21

Had we decided that there was a contract, but that

the unilateral variation clause is inoperative, the result would

have been that the Crown could not alter any term of a public

officer's contract in future without his consent. It would also, in

logic, mean that it could not validly have done so in the past;

thus the contract of each serving public officer would have been

fossilized as at the date of his employment, unless by some

subsequent document he had accepted, or by subsequent conduct

he could be deemed to have accepted, such changes as might have

been introduced up to the later date. So there would be wide

variations as to the terms on which public officers are employed

and an unacceptable amount of research would be involved in

determining who was subject to what.

To

The appellants, who were under suspension at the date when proceedings were issued, would in such circumstances have

been entitled to their declaration. But we would have sought

a way of preventing the decision from imposing unacceptable

confusion on the administration of the public service.

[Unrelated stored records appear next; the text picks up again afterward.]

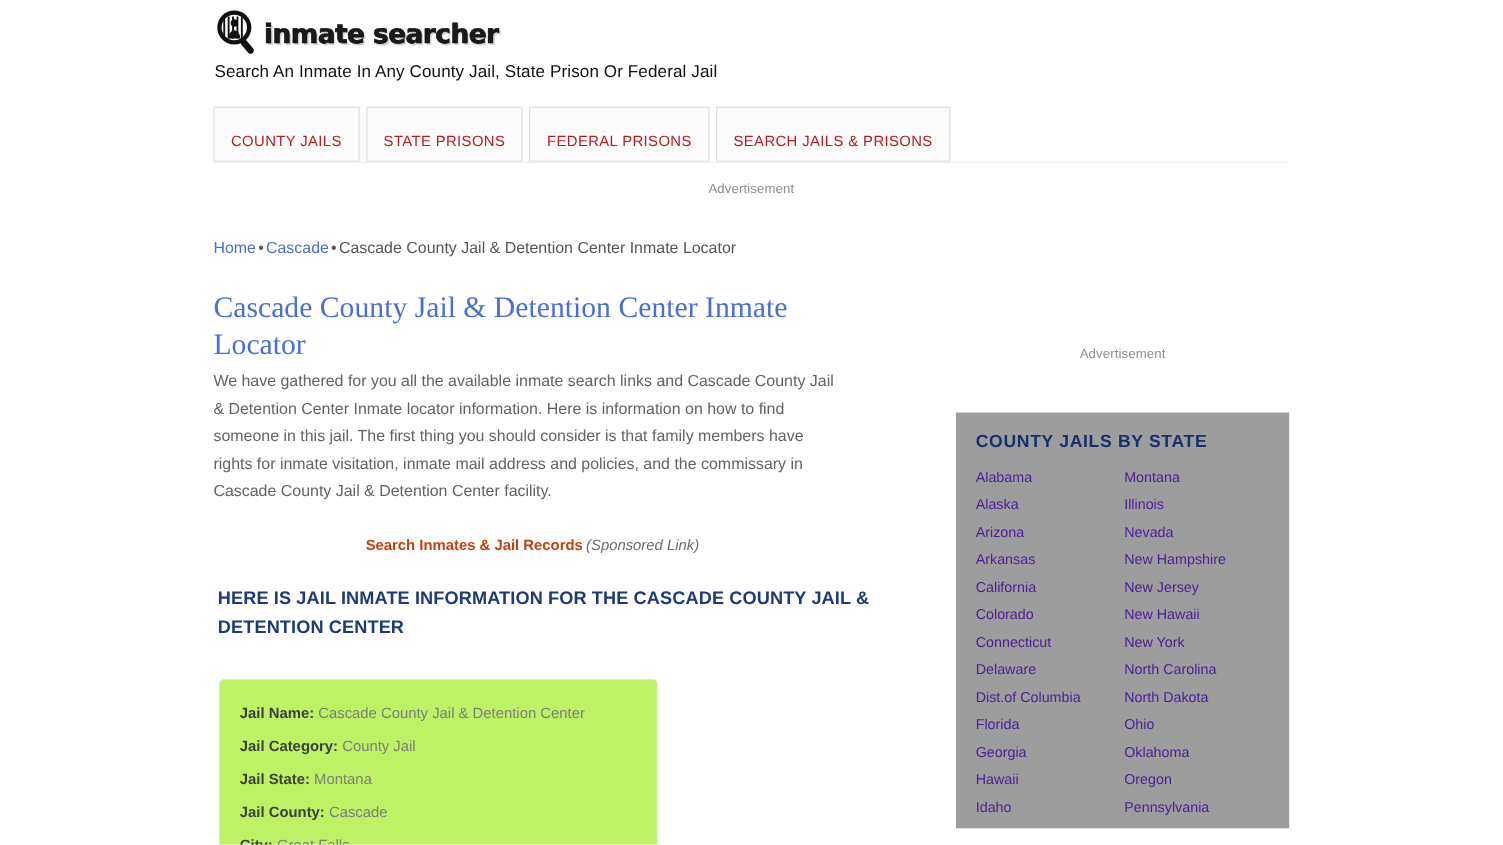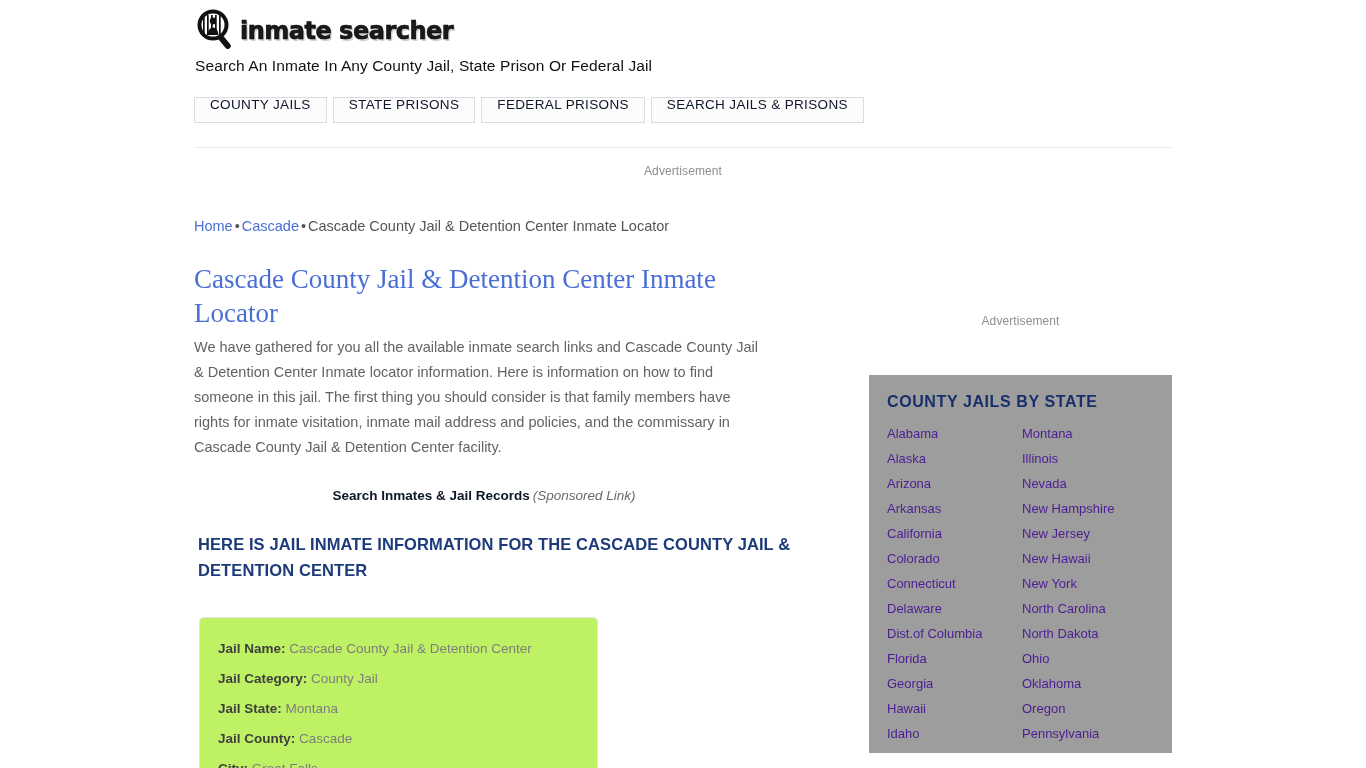--- a/index.html
+++ b/index.html
@@ -72,10 +72,10 @@
   .nav-btn {
     border: 1px solid #dcdcdc;
     background: #fcfcfc;
-    color: #0f172a;
+    color: #b91c1c;
     font-size: 13.5px;
     letter-spacing: 0.35px;
-    padding: 0 15px 9px 15px;
+    padding: 24px 15px 9px 15px;
     line-height: 1.1;
     white-space: nowrap;
     cursor: pointer;

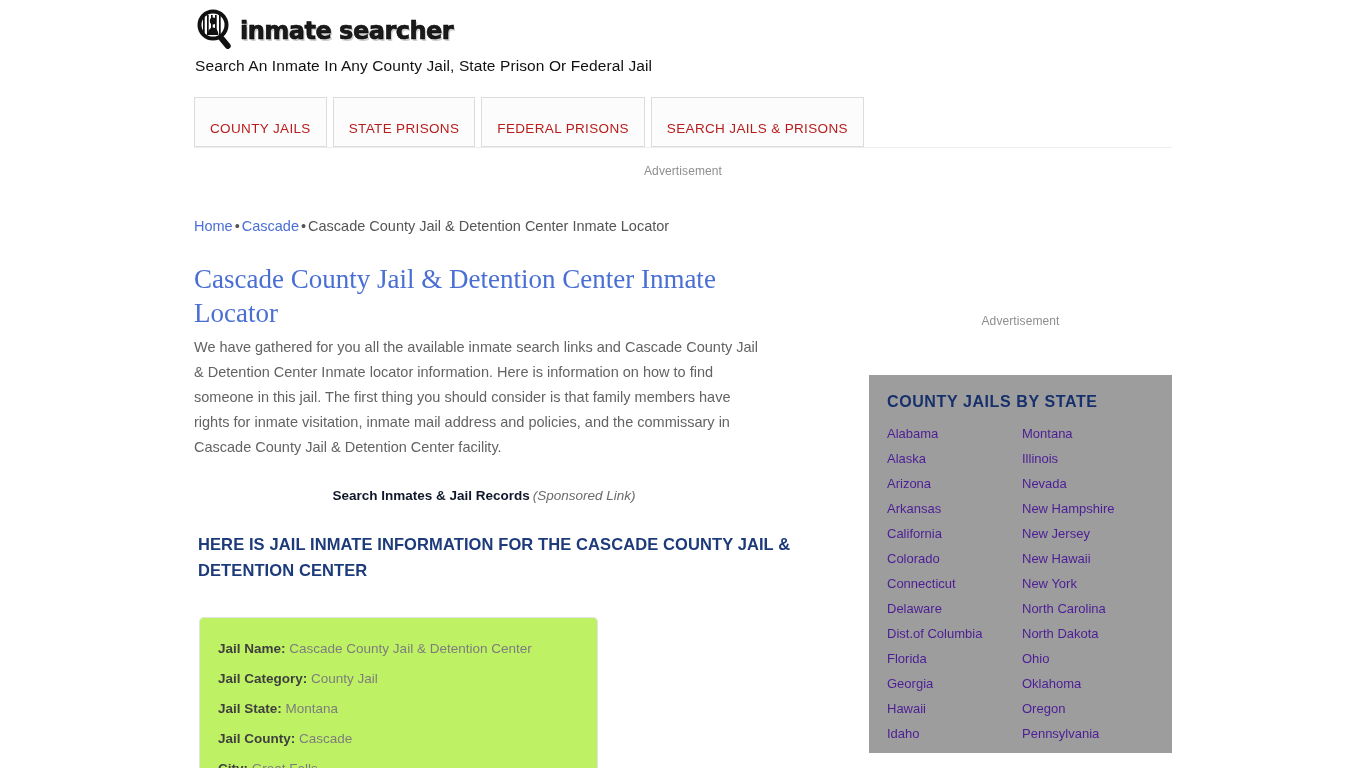--- a/index.html
+++ b/index.html
@@ -157,7 +157,7 @@
     font-size: 13.5px;
   }
   .sponsored a {
-    color: #0f172a;
+    color: #c2410c;
     font-weight: bold;
     text-decoration: none;
   }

achieve this, we would have directed that our finding that G.Rs

could not be unilaterally altered should take effect only from

the date of our decision in relation to all G.Rs other than

C.S.R. 611.

Conclusion

We have thus decided that there is a contract between

the Crown and public officers, which is variable at the will of

the Crown if the public officer's initial terms of service indicate

to him that such a power is reserved to the Crown.

From this it follows that C.S.R. 611 became a condition

of service of every such public officer on its promulgation in

October, 1977 and that we agree with the trial judge, though in

some respects for different reasons; that the appellents must fail to obtain the declarations which they seek. The appeal

is dismissed.

D. Chang & D. Fung (Francis Chains & Co.) for appellants.

Griffiths, Q.C., A.G. and Grahan (Legal Dept.) for respondent.